By Brad Hubbard | @bradhubbard

You may or may not have heard that the Houston Astros were hacked and it was apparently done by their former division rivals, the St Louis Cardinals. It’s serious enough that the Department of Justices and the FBI are investigating and subpoenas have been handed out. While many are wondering ‘who did it’ or ‘why’,  the rest of us are wondering how has this not happened sooner.

HACKING

The Astros were alleged victims of hacking last season too when a bunch of internal information hit the Internet. While it is unclear if this new case is related, what we do know is that in this new case the hackers were able to use an old password of Astros GM and former Cardinals executive Jeff Luhnow.

Regardless of who is responsible, this should be the first of a many hacks we will be seeing across the sports landscape. While this isn’t as severe as Stuxnet or the breach at the Office of Personnel Management (OMP)this is sports after all and not national security but it does, technically, fall under the umbrella of ‘corporate espionage’. One entity was possibly attempting to acquire another’s inside information and in the process gain a possible competitive advantage.

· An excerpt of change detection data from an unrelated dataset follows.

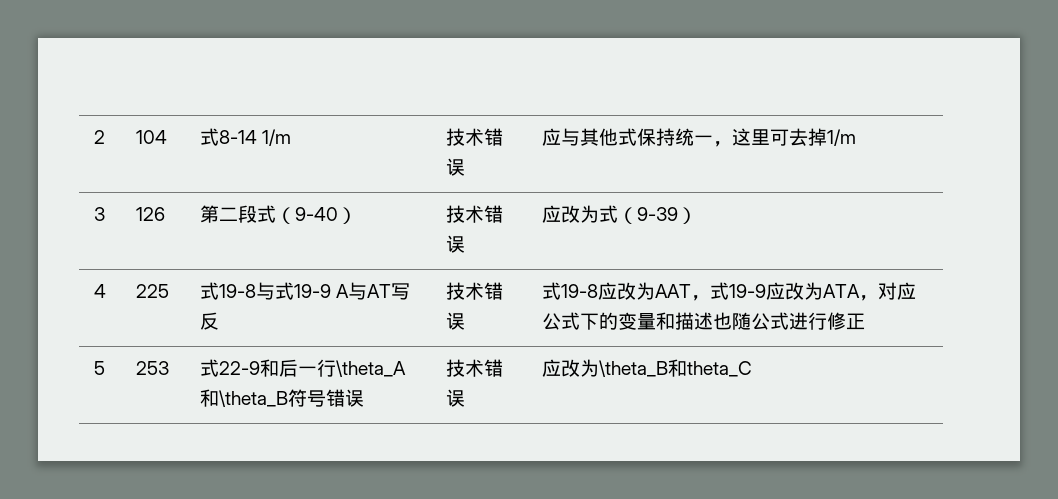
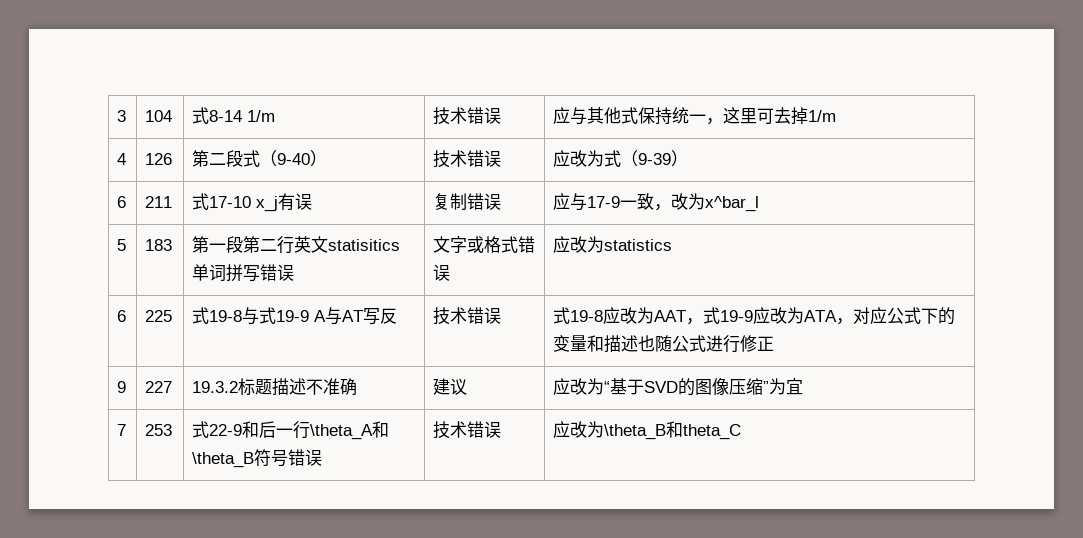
[93,130,105,144] 2 -> [117,110,127,122] 3
[93,207,105,221] 3 -> [117,153,127,165] 4
[93,284,106,298] 4 -> [117,196,127,208] [145,196,173,208] [192,193,313,212] [433,193,502,210] [553,193,760,212] [117,239,127,251] [145,239,173,251] [192,236,401,254] [192,264,295,282] [433,236,536,253] [433,264,451,281] [553,236,673,253] [117,310,127,322] 6 | 211 | 式17-10 x_j有误 | 复制错误 | 应与17-9一致，改为x^bar_l // 5 | 183 | 第一段第二行英文statisitics单词拼写错误 | 文字或格式错误 | 应改为statistics // 6
[93,361,105,375] 5 -> [117,381,127,393] [145,381,173,393] [192,378,358,396] [433,378,468,395] [553,378,804,396] [117,424,127,436] 9 | 227 | 19.3.2标题描述不准确 | 建议 | 应改为“基于SVD的图像压缩”为宜 // 7

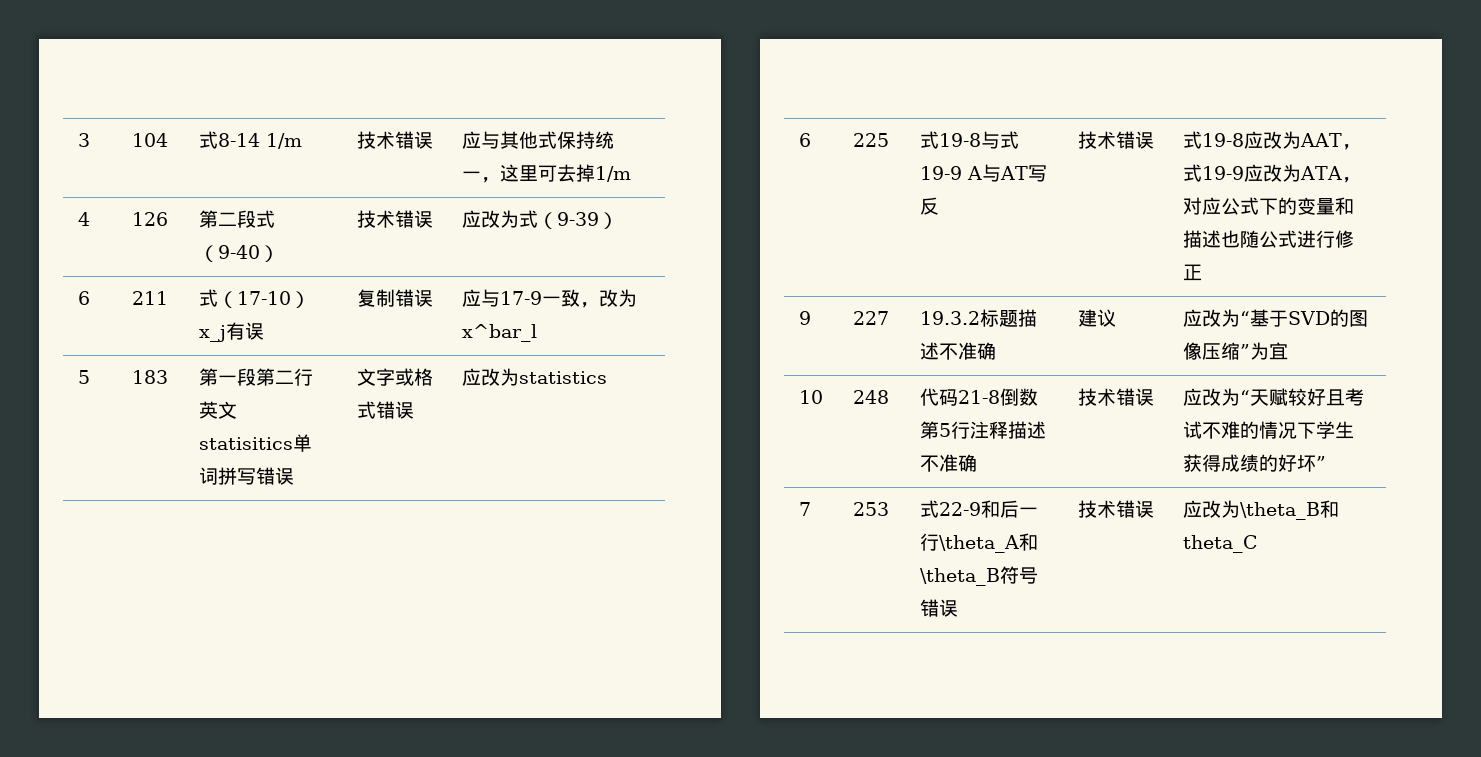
[209,196,252,208] 17-10 -> [217,291,310,308] （17-10）
(804, 386) none -> [798,390,823,404] [852,390,889,404] [919,388,1038,406] [919,421,1046,439] [919,454,977,472] [1077,388,1154,406] [1182,388,1364,406] [1182,421,1354,439] [1182,454,1326,472] // 10 | 248 | 代码21-8倒数第5行注释描述不准确 | 技术错误 | 应改为“天赋较好且考试不难的情况下学生获得成绩的好坏”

Trying to gain a competitive advantage is half of sports though. From stealing signs in baseball to spying on practices to the New England Patriots ‘Spygate’ (Why do the Patriots always get caught up in ‘gate’ anyway?) Trying to gain an advantage has always been and always will be a part of the sports landscape. The question now is if trying to gain that advantage may violate state and federal law.

The Cardinals may have been able to gain a competitive advantage by gaining access to the Astros ‘Ground Control’ application but with everyone using data analytics these days, this can’t possibly be the first time this has happened. The Oakland A’s pioneered the big data revolution back in the late 90’s/early 2000’s so it is hard to believe that over the last 15 years or so that no one has gained access to or capitalized off proprietary baseball information.

Regardless of who, how or why someone ‘hacked’ into another sports franchises proprietary system is almost irrelevant. What matters now is A) how do you protect the data you own and B) if data was taken did it truly provide a measurable competitive advantage? This is the beginning, not the end of this. The consequences of heavy reliance upon analytics is here so we better get use to it.